1. Introduction
Α blog is “a web page where a blogger ‘logs’ all the other web pages he finds interesting” [1]. In this vein, blogs by definition link to other sources of information, usually to other blogs [2] establishing social networks [3]. Sigala [4] mentioned that “blogs create and maintain strong online communities through their social ties tools, such as blogrolls, permalinks, comments and trackbacks”. Nowadays, due to their connectivity, blogs receive extensive attention [5].
In the conversational blogosphere [6], some blogs focus on specific subjects, such as health blogs, travel blogs, gardening blogs, fashion blogs, education blogs, niche blogs, quizzing blogs, legal blogs etc. [7]. Tech blogs are “blogs that focus on information technology innovation and the high-tech industry” ([8], p. 40). They may be personal journals, where the bloggers express personal experiences and reflections, and provide commentary and opinions, and articulate ideas [9,10], belonging to experts as a mean to broadcast their expertise to a large audience [11] or belonging to organizations and enterprises [12] who are rushing into them in order to interact meaningfully with their potential customers [13, 14] to increase the visibility of their products in an inexpensive manner [15] and finally to integrate them into their marketing strategies [16].

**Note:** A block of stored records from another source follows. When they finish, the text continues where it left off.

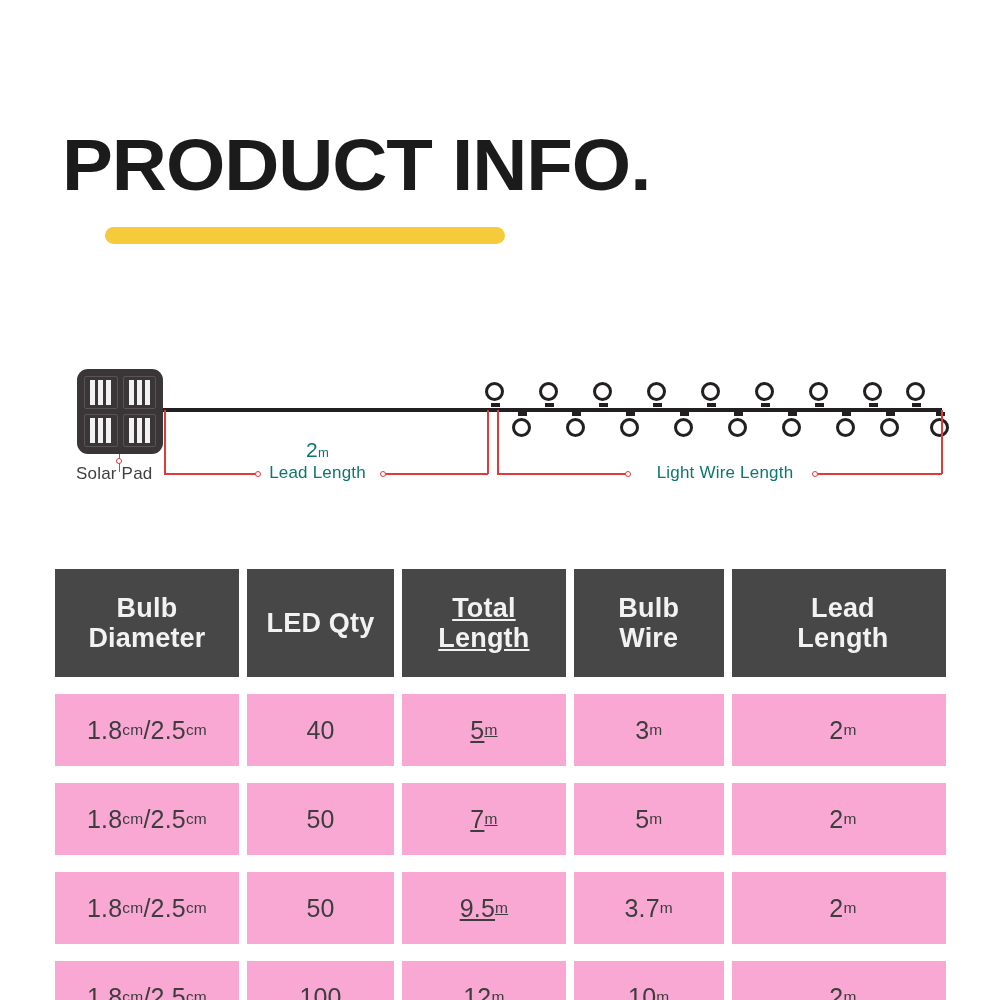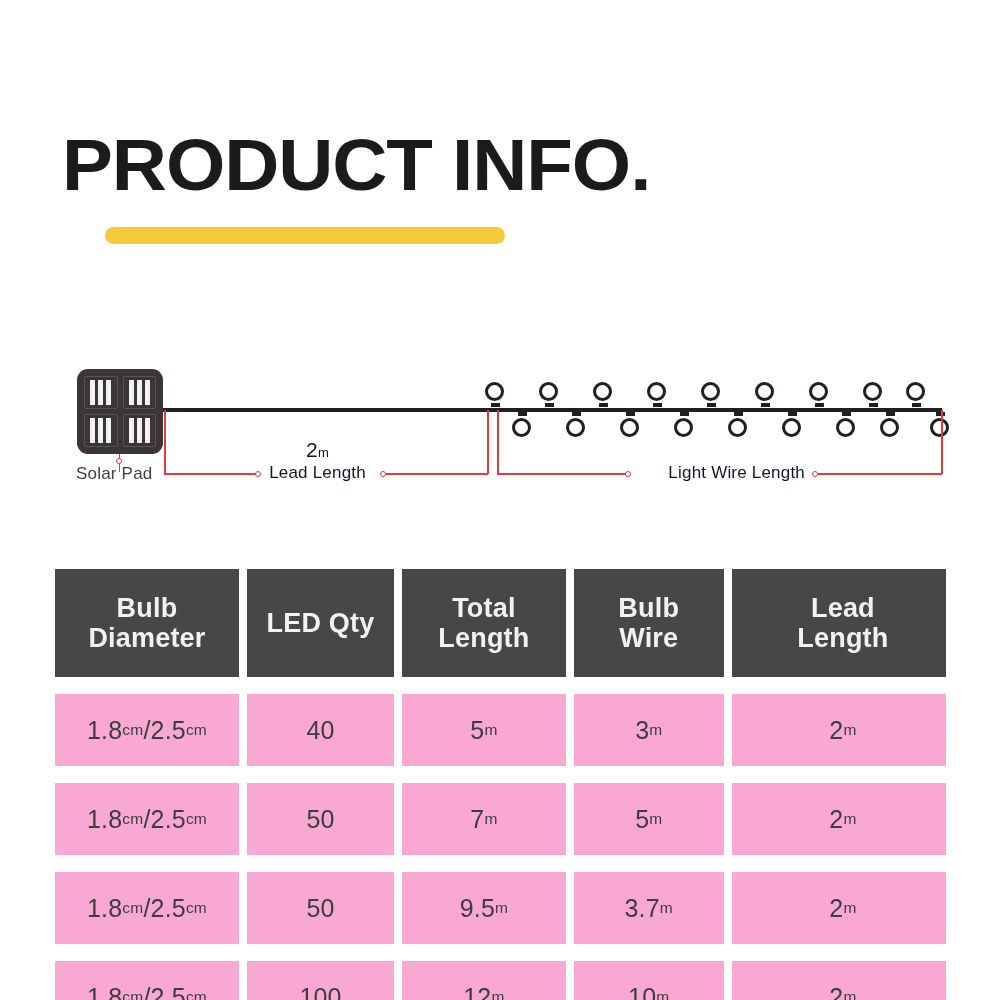--- a/index.html
+++ b/index.html
@@ -157,7 +157,7 @@
   .dim-label {
     position: absolute;
     text-align: center;
-    color: #0f172a;
+    color: #0f766e;
     white-space: nowrap;
   }
   #lead-value {

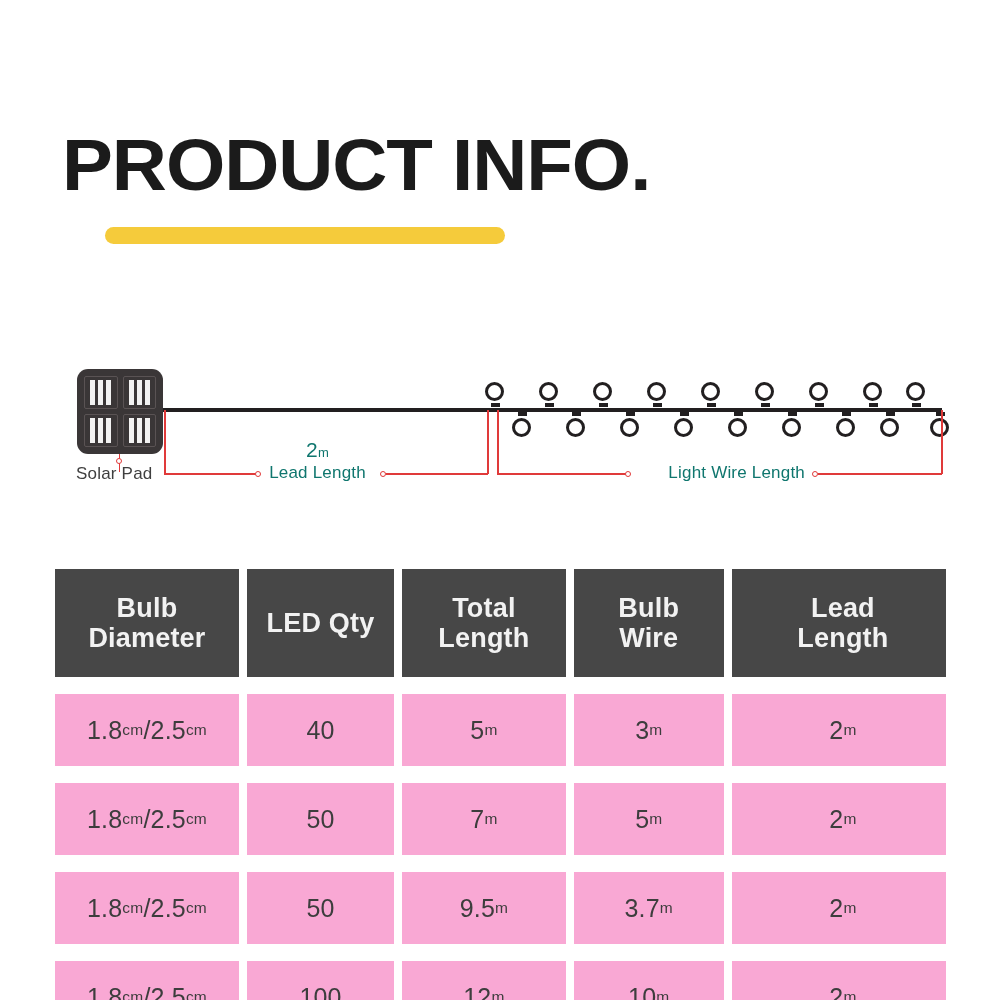--- a/index.html
+++ b/index.html
@@ -180,7 +180,6 @@
     width: 160px;
     font-size: 17px;
     letter-spacing: 0.2px;
-    text-align: right;
   }
   .unit-sm { font-size: 0.62em; }
 

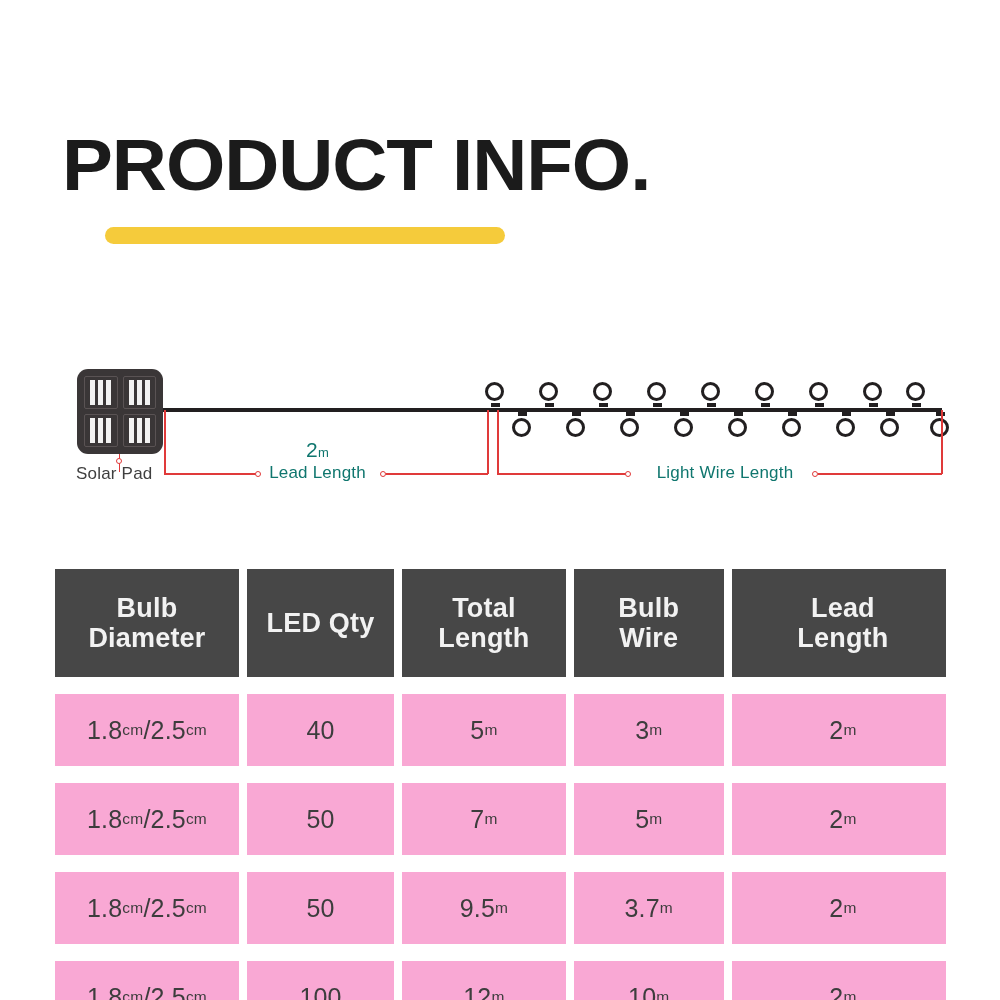--- a/index.html
+++ b/index.html
@@ -223,7 +223,7 @@
   
   .c0 { width: 190px; }
   .c1 { width: 152px; }
-  .c2 { width: 169px; }
+  .c2 { width: 169px; text-decoration: underline; }
   .c3 { width: 155px; }
   .c4 { width: 221px; padding-left: 8px; }
 </style>

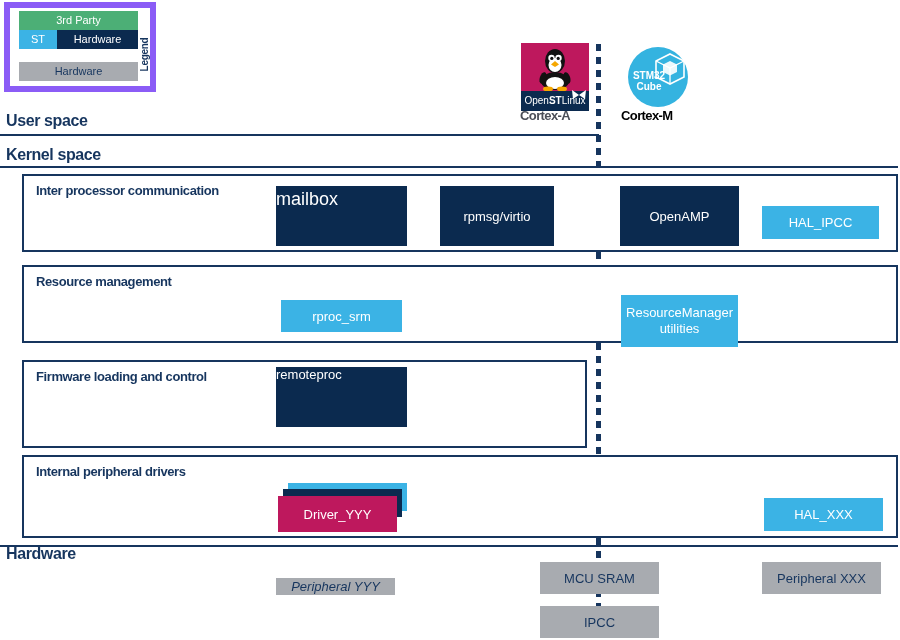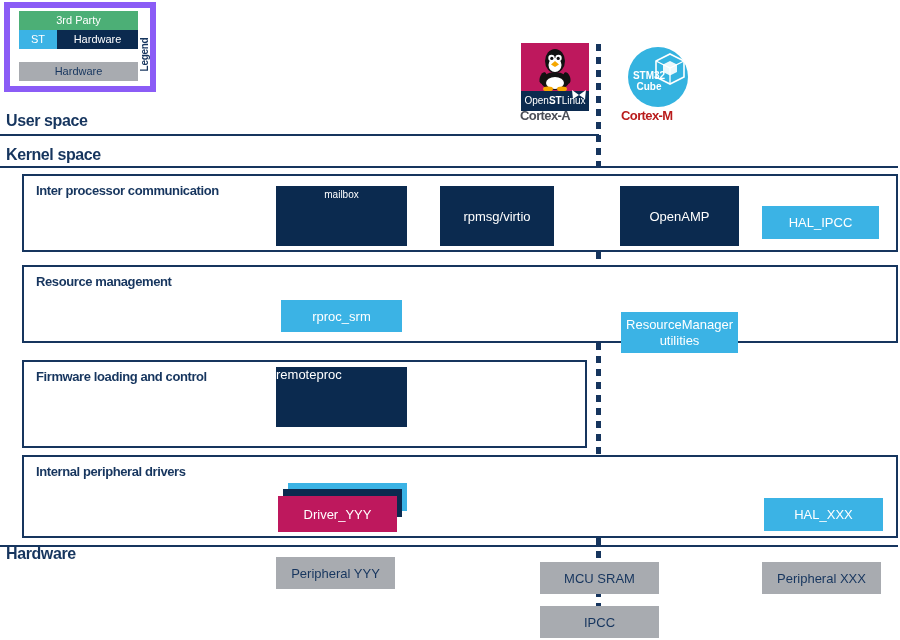--- a/index.html
+++ b/index.html
@@ -50,7 +50,7 @@
     font-size:13px;font-weight:bold;letter-spacing:-0.6px;white-space:nowrap;
   }
   #cortexa-label{left:520px;top:108px;color:#4b4f58;}
-  #cortexm-label{left:621px;top:108px;color:#b91c1c;}
+  #cortexm-label{left:621px;top:108px;color:#000000;}
 
   
   .rule{background:#16355e;height:2px;}

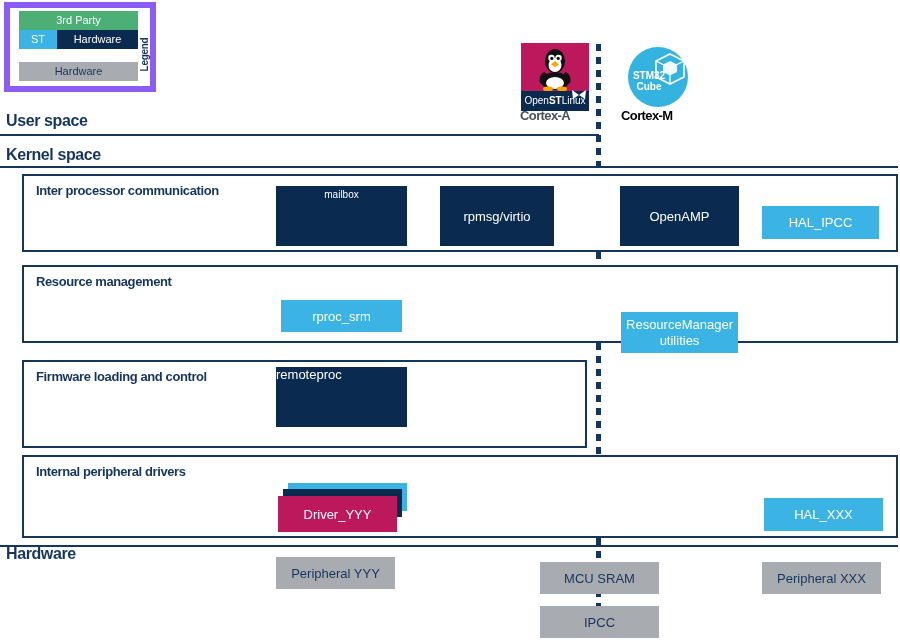--- a/index.html
+++ b/index.html
@@ -85,7 +85,7 @@
   .gray{background:#a8abb0;color:#16355e;}
 
   #b-mailbox{left:276px;top:186px;width:131px;height:60px;}
-  #b-mailbox .cap{position:absolute;left:0;top:3px;width:100%;text-align:center;font-size:10px;color:#fff;}
+  #b-mailbox .cap{position:absolute;left:0;top:3px;width:100%;font-size:18px;color:#fff;}
   #b-stm32ipcc{left:6px;top:22px;width:119px;height:32px;}
   #b-rpmsg{left:440px;top:186px;width:114px;height:60px;}
   #b-openamp{left:620px;top:186px;width:119px;height:60px;}

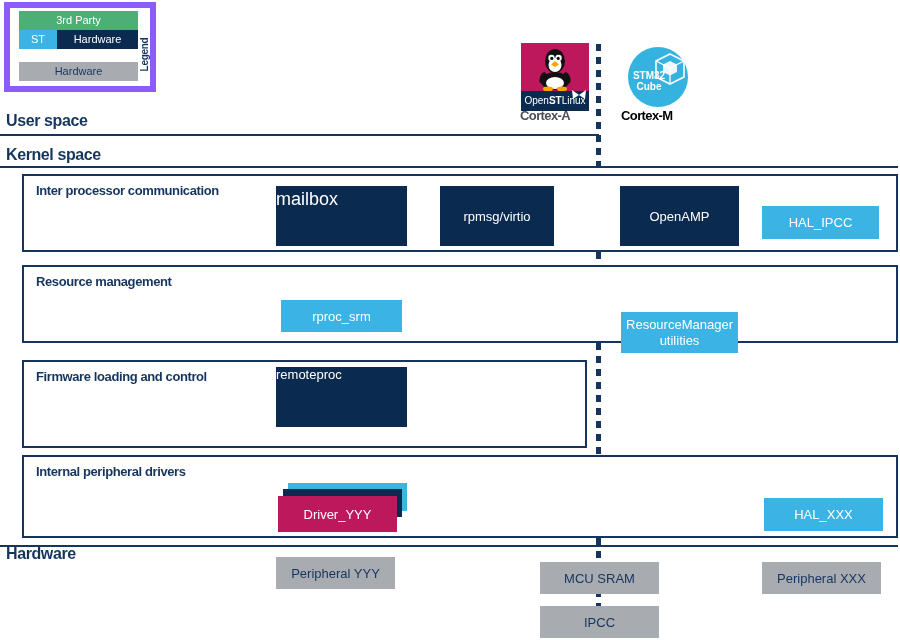--- a/index.html
+++ b/index.html
@@ -92,7 +92,7 @@
   #b-halipcc{left:762px;top:206px;width:117px;height:33px;}
 
   #b-rprocsrm{left:281px;top:300px;width:121px;height:32px;}
-  #b-resmgr{left:621px;top:295px;width:117px;height:41px;line-height:16px;margin-top:17px;}
+  #b-resmgr{left:621px;top:295px;width:117px;height:52px;line-height:16px;}
 
   #b-remoteproc{left:276px;top:367px;width:131px;height:60px;}
   #b-stm32rproc{left:6px;top:22px;width:119px;height:32px;}

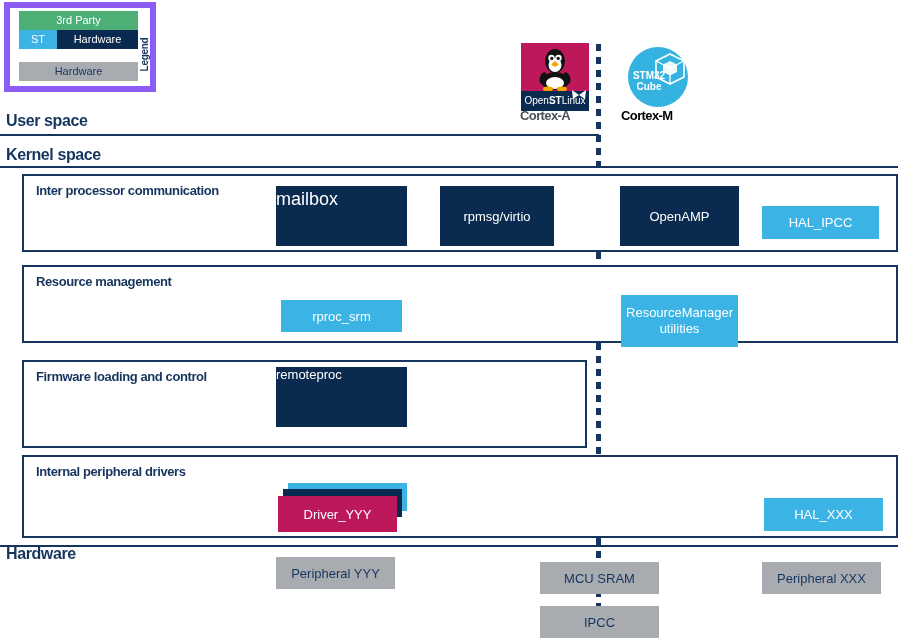--- a/index.html
+++ b/index.html
@@ -102,7 +102,7 @@
   #b-driveryyy{left:278px;top:496px;width:119px;height:36px;}
   #b-halxxx{left:764px;top:498px;width:119px;height:33px;}
 
-  #b-periphyyy{left:276px;top:557px;width:119px;height:32px;}
+  #b-periphyyy{left:276px;top:578px;width:119px;height:17px;font-style:italic;}
   #b-mcusram{left:540px;top:562px;width:119px;height:32px;}
   #b-ipcc{left:540px;top:606px;width:119px;height:32px;}
   #b-periphxxx{left:762px;top:562px;width:119px;height:32px;}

Technorati.com, the most popular real-time search engine dedicated to the blogosphere, tracks at 21-06-2013, with 42,692 blogs involving technology (info tech and gadgets). This category of blogs ranks second among the top topics on blogging. However, little research effort has been devoted to investigating tech blogs [8,17].
Social network analysis is a theory which can help to explore the nature of interconnected unities [18]. The paper performs a topological analysis of “tech” blogs in Greece. Finding blogs’ communication patterns is important, since “the discovery of information networks among web sites or among site producers through the analysis of link counts and patterns, and exploration into motivations or contexts for linking, has been a key issue in this social science literature” ([19], p. 62). In Section 2, definition of “tech” blogs and their role in the decisionmaking process is given. In Section 3, literature review on Social Network Analysis is provided. Section 4 describes the methodology used and finally at Section 5, results and discussion about the network are presented. The originality of the paper lies in the study of “tech blogs” interconnections and provision of insights on their network using SNA for first time while the limitations of the study are associated to the country specific issues.
2. “Tech” Blogs and the Decision Making Process
On the societal level, the use of collaborative technologies such as blogs lead to online creation of communities based on similar interests, in which people communicate rapidly and conveniently, share information and keep in touch with each other [20]. This community creation can affect the entire communications process [17,21] and has strongly influence in the way people relate, act and make decisions [21]. Blogs provide a new medium where bloggers and readers come together to offer and seek impartial information. Consumers perceive information from blogs more credible and trustworthy from traditional forms of media and if they interact in blogs over a long period of time, they trust the opinions of other users and take them into consideration when making purchase decisions [22-25]. In this vein, blogs have created an additional channel for product and service recommendations and endorsements between people who have never met [26,27]. Moreover, marketers believe that blogs may be an important tool for getting out their message or advertising their products thus they have started creating blogs or use blogs as a way of creating a buzz for their products [28].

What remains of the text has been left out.